[Gabon] politique/Brice Laccruche Alihanga : dira-t-on le droit ?

Arrêté en 2019 dans la foulée de l’opération anti-corruption baptisée “Scorpion”, l’ancien directeur de cabinet du président Ali Bongo Ondimba, Brice Laccruche Alihanga doit comparaître ce jeudi devant le tribunal correctionnel de Libreville pour connaître les ou les infractions pour lesquelles il est poursuivi. Mais cette procédure, qui intervient 17 mois après, n’est pas du goût de son Avocat, Ange Kevin Nzigou qui dénonce une manipulation de la justice.
Dans une conférence de presse tenue mardi à Libreville, le Conseil de l’ancien bras droit d’Ali Bongo Ondimba a dénoncé la lenteur entretenue dans le dossier de son client. Ange Kevin Nzigou a dit ne pas comprendre la procédure qui, 17 mois après, n’est encore qu’au niveau de la notification de l’infraction. Pis, ni son client, ni lui, personne ne sait jusqu’ici, les charges pour lesquelles il est poursuivi. Surtout qu’il n’a pas accès au dossier qu’il juge vide.
Pour Ange Kevin Nzigou, il n’y a pas de doute, Brice Laccruche Alihanga n’est qu’une victime d’un règlement de comptes politiques. Il est donc en prison parce que quelqu’un l’a décidé. Pour preuve, le dilettantisme observé depuis 2019 dans ce dossier sous le paravent judiciaire, n’est autre que la matérialisation de cette stratégie visant à le maintenir au Gnouf (prison).

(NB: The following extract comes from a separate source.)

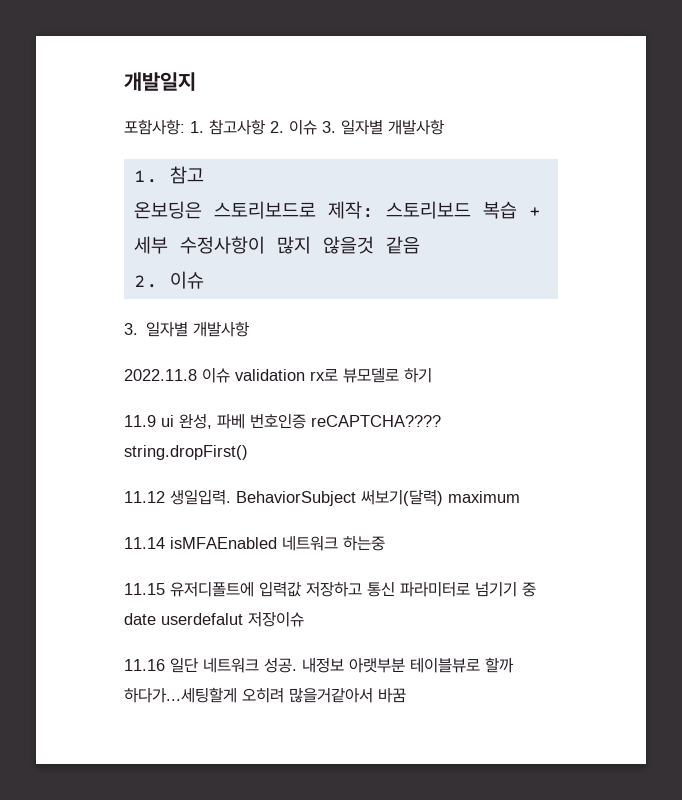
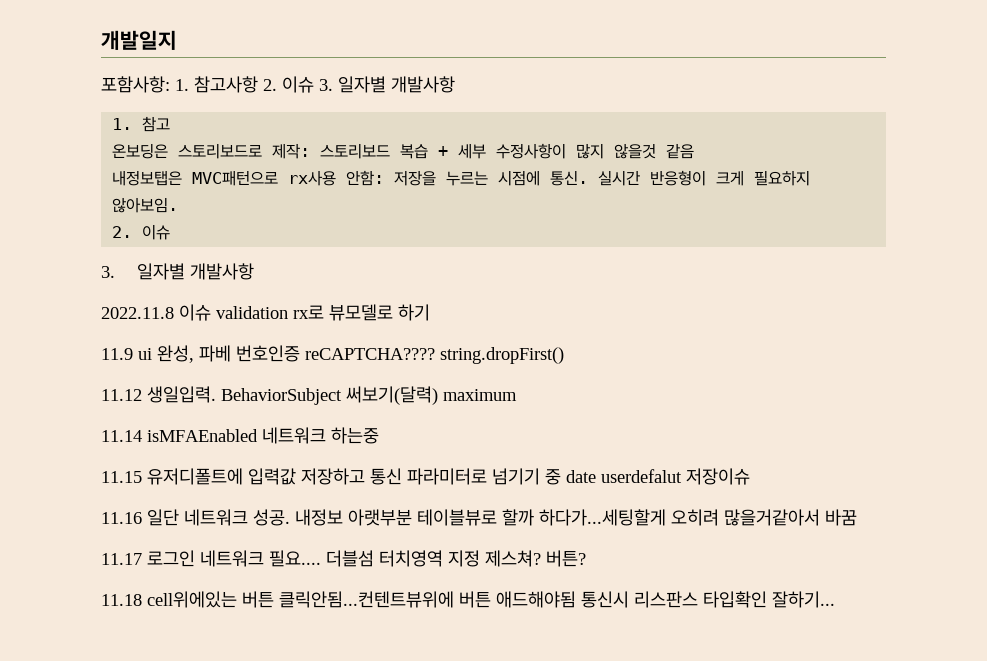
(420, 245) none -> [112,170,811,186] [112,197,179,213] // 내정보탭은 MVC패턴으로 rx사용 안함: 저장을 누르는 시점에 통신. 실시간 반응형이 크게 필요하지 않아보임.
(406, 695) none -> [101,550,586,567] [101,591,835,608] // 11.17 로그인 네트워크 필요.... 더블섬 터치영역 지정 제스쳐? 버튼? // 11.18 cell위에있는 버튼 클릭안됨...컨텐트뷰위에 버튼 애드해야됨 통신시 리스판스 타입확인 잘하기...

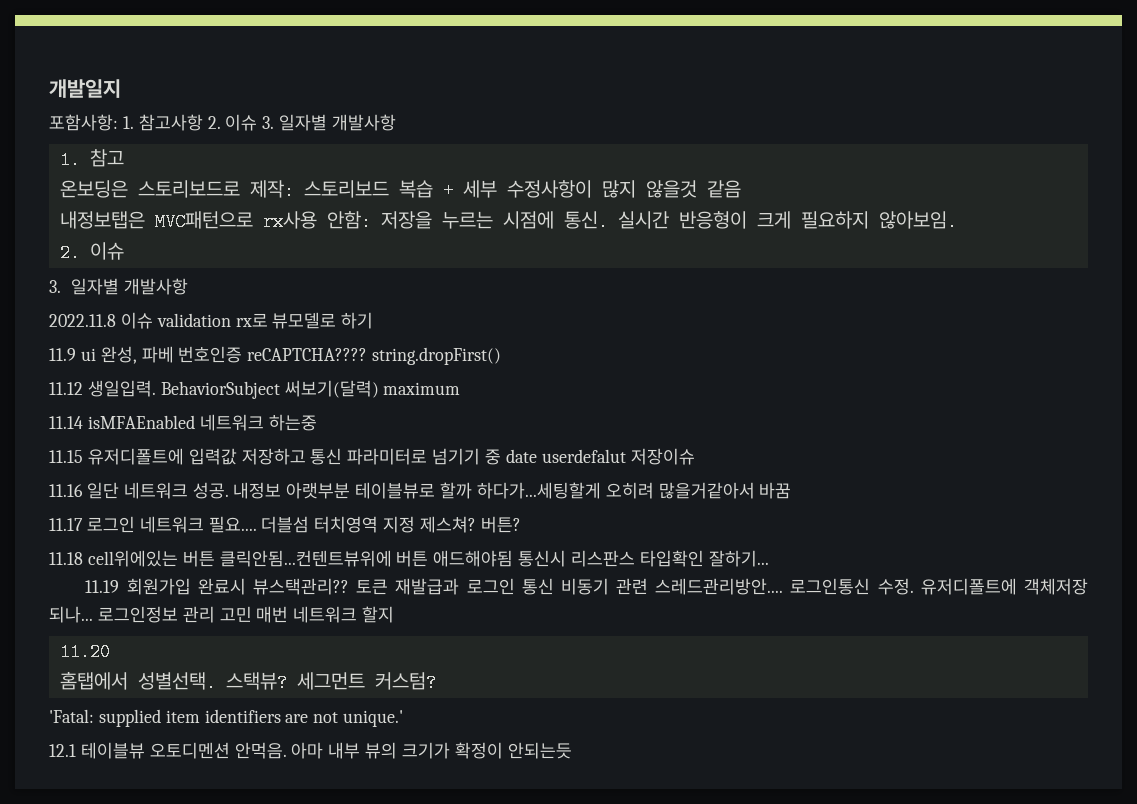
(835, 599) none -> [85,578,1088,595] [49,606,395,623] [59,643,110,661] [59,671,436,692] [49,709,404,727] [49,742,572,759] // 11.19 회원가입 완료시 뷰스택관리?? 토큰 재발급과 로그인 통신 비동기 관련 스레드관리방안.... 로그인통신 수정. 유저디폴트에 객체저장 되나... 로그인정보 관리 고민 매번 네트워크 할지 // 11.20 // 홈탭에서 성별선택. 스택뷰? 세그먼트 커스텀? // 'Fatal: supplied item identifiers are not unique.' // 12.1 테이블뷰 오토디멘션 안먹음. 아마 내부 뷰의 크기가 확정이 안되는듯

Même si le pouvoir s’en défend, alléguant l’État de droit et l’indépendance de la justice, cette sortie de Me Nzigou vient renforcer la théorie du complot politique défendue jusque-là par les soutiens de l’ancien directeur de cabinet du président gabonais.
Face à la suspicion presque généralisée des détournements de fonds publics dans les administrations et autres entreprises, les partisans de Laccruche Alihanga, et même une large opinion estiment que les opérations anti-corruption, organisées, jusqu’ici, puisqu’elles ne vont pas loin, sont avant tout des prétextes de manipulation des masses et de la justice à des fins politiques, tout le monde ou presque étant mouillé par la pratique. Surtout quand la même justice semble manquer de transparence, notamment sur des questions évidentes qui devraient guider son action.
D’ailleurs, admettons même que Laccruche Alihanga ait volé, combien aurait-il volé et comment y est-il parvenu ? Aurait-il volé en seulement deux ans ce que d’autres bien avant lui ont volé depuis le temps d’Omar Bongo ? Pourquoi n’ont-ils pas fait jusqu’ici l’objet des poursuites quelconques ? Peut-être parce qu’il n’y a pas eu conflit d’intérêt ? Mais peut-on efficacement lutter contre la corruption et les malversations financières en donnant l’impression d’une justice sélective dans un soupçon de “tous pourri” ?
La justice pourra-t-elle enfin laver son image soupçonnée en ne disant rien que le droit ce jeudi ? Il le faudra pourtant. Car si le Gabon, répète-t-on à souhait, est un État de droit, il n’y a pas d’État de droit sans indépendance véritable de la justice. Et ce sera aussi l’autre enjeu de ce dossier.